=== TASK REQUIREMENTS ===
Exact reproduction required: the lines below from the line with "Дядо и внуче" to the line with "total: 35.36 -> 41.23", both ends included, and no others.

=== MATERIAL PROVIDED ===

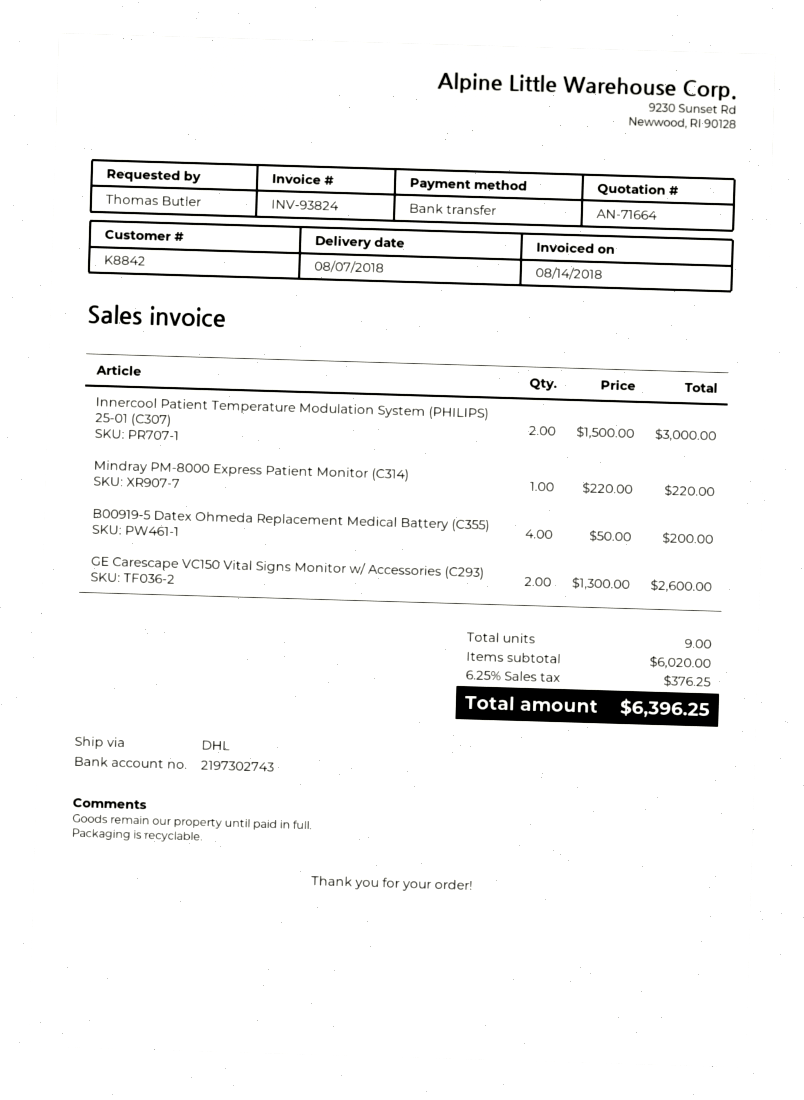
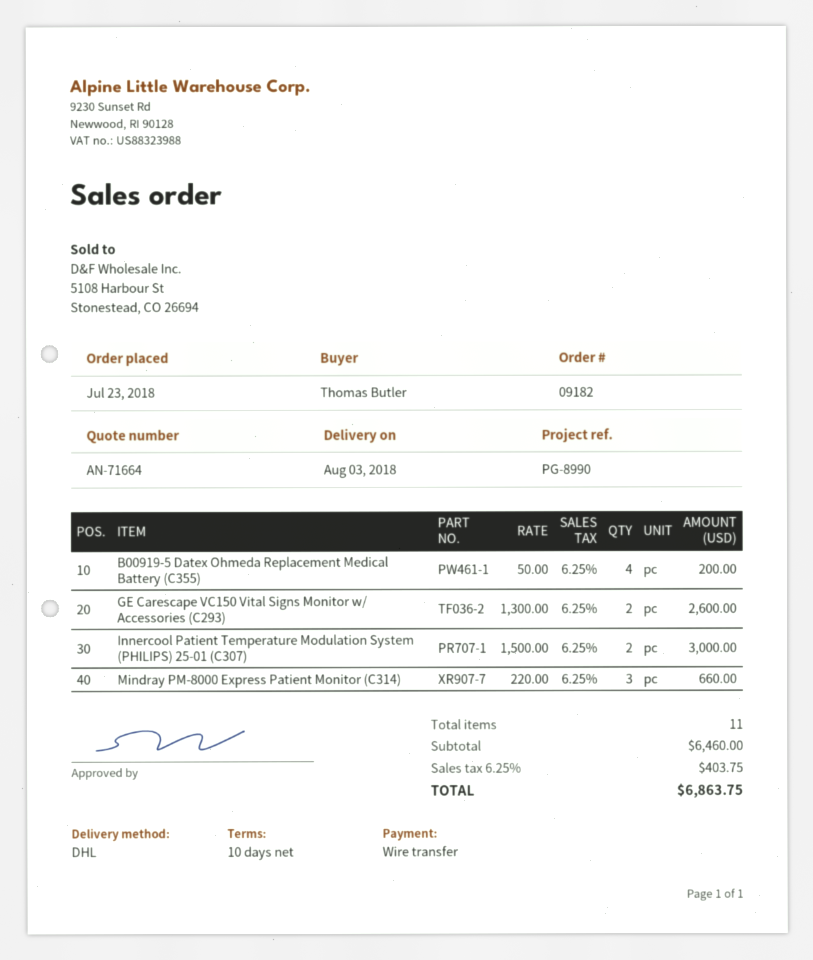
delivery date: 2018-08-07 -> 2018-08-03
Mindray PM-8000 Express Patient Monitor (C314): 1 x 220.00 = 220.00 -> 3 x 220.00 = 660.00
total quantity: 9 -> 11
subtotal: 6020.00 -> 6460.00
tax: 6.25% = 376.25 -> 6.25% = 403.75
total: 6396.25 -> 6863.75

---

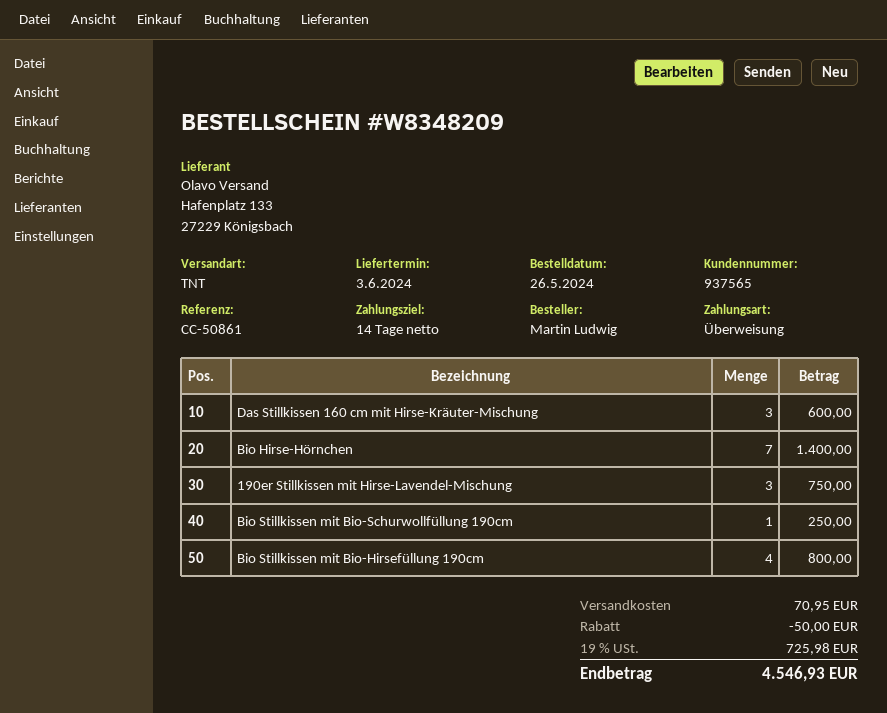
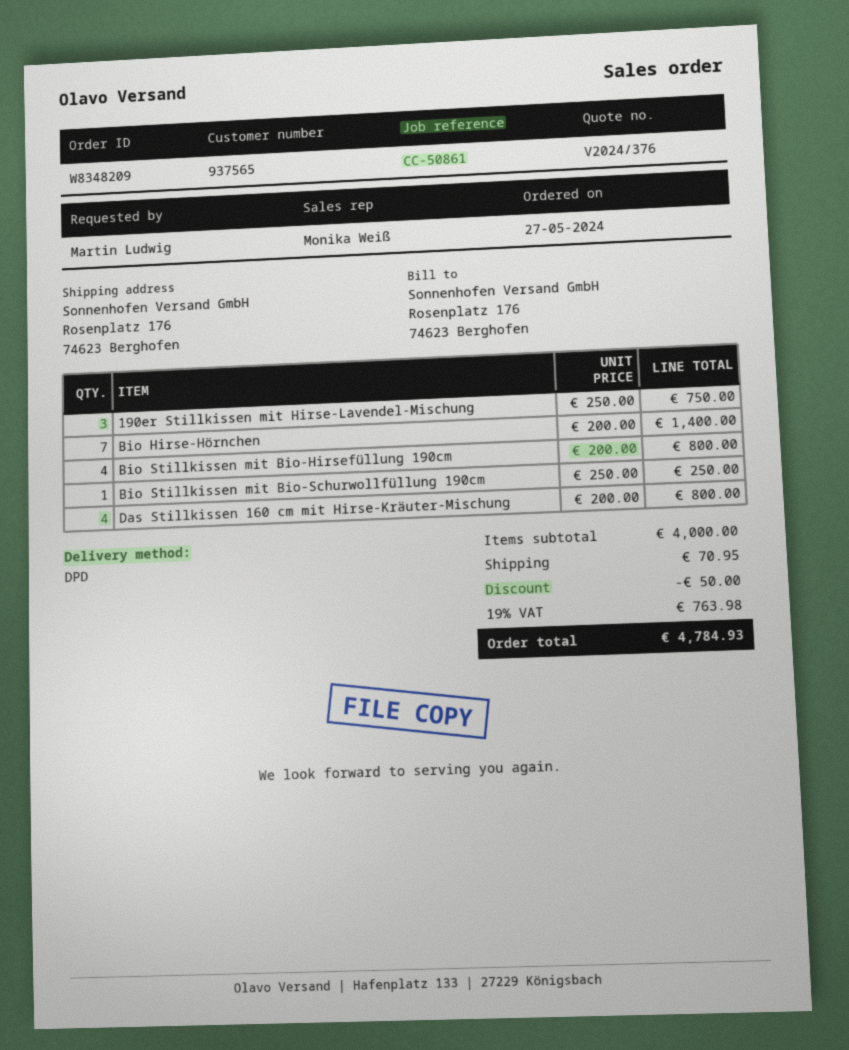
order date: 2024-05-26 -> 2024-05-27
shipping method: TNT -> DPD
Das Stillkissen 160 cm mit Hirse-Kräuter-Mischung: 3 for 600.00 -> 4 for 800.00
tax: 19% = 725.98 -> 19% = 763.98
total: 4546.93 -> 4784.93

==

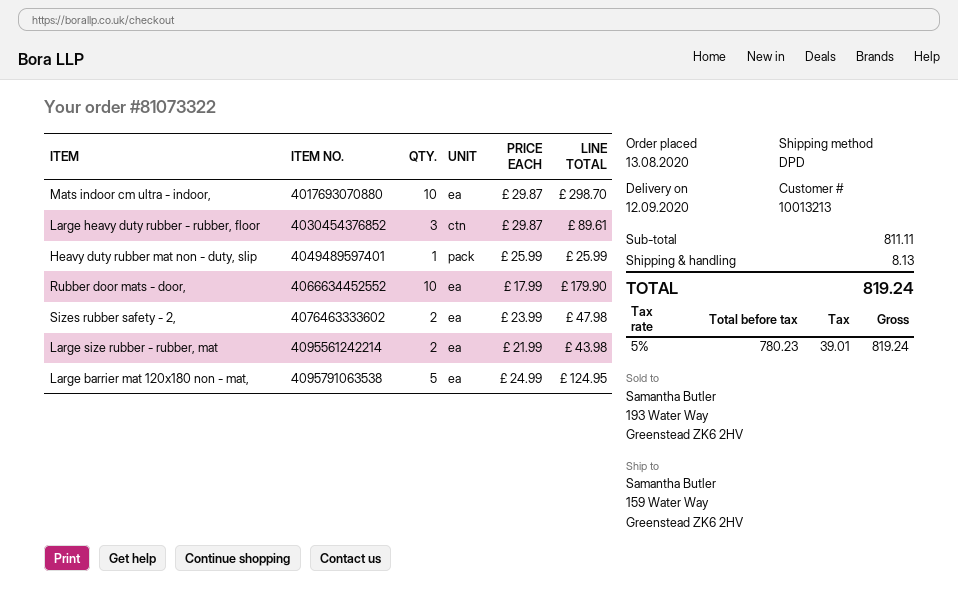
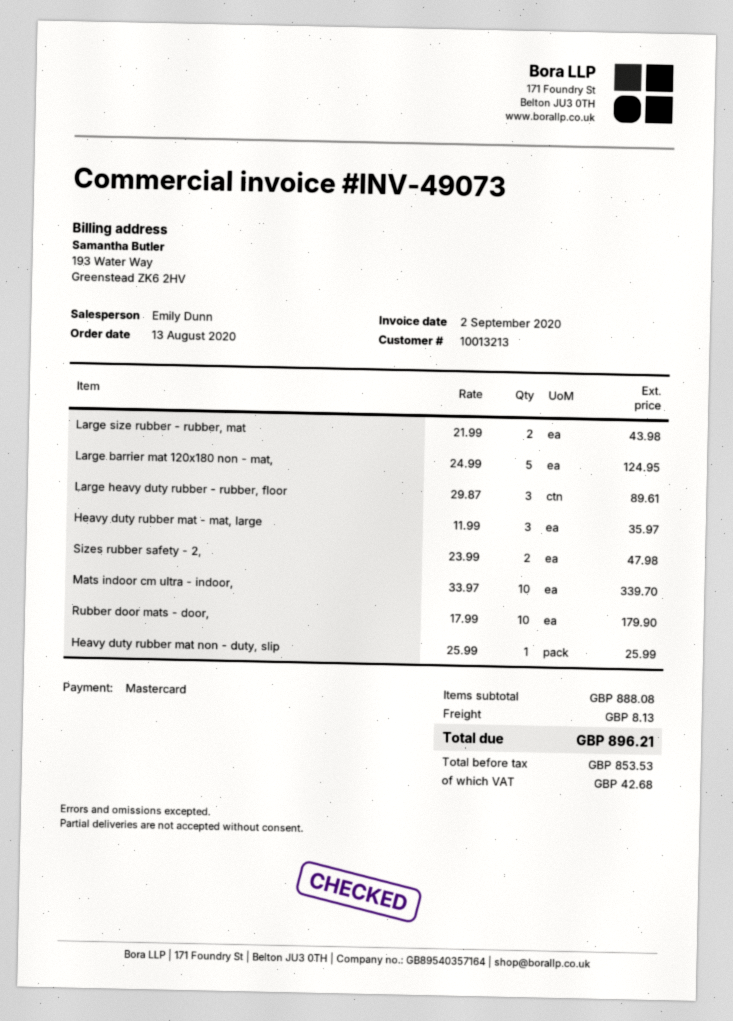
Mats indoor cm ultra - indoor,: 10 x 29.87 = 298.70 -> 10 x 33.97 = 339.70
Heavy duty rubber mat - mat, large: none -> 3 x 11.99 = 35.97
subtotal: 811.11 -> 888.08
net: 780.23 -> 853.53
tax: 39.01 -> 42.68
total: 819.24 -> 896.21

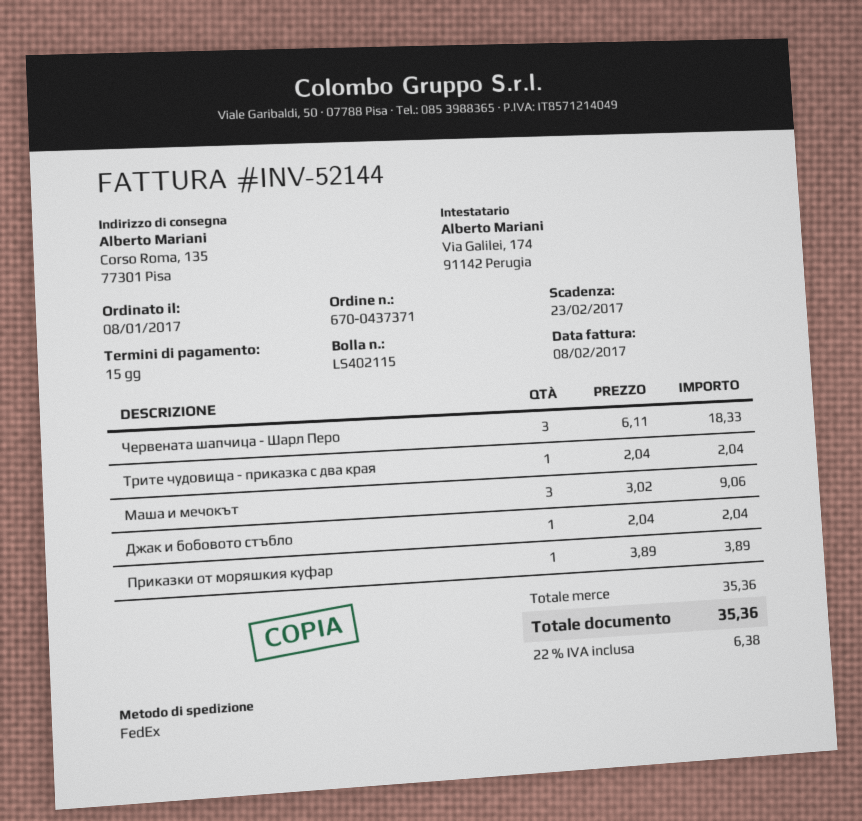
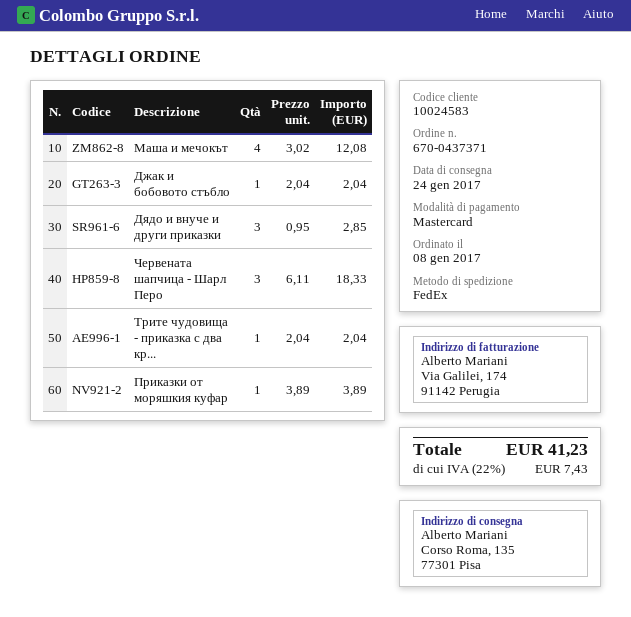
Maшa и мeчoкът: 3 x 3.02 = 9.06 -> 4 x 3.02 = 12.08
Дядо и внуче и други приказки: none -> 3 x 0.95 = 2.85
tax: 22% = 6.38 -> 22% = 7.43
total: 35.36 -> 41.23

=== FINISHED TASK ===
Дядо и внуче и други приказки: none -> 3 x 0.95 = 2.85
tax: 22% = 6.38 -> 22% = 7.43
total: 35.36 -> 41.23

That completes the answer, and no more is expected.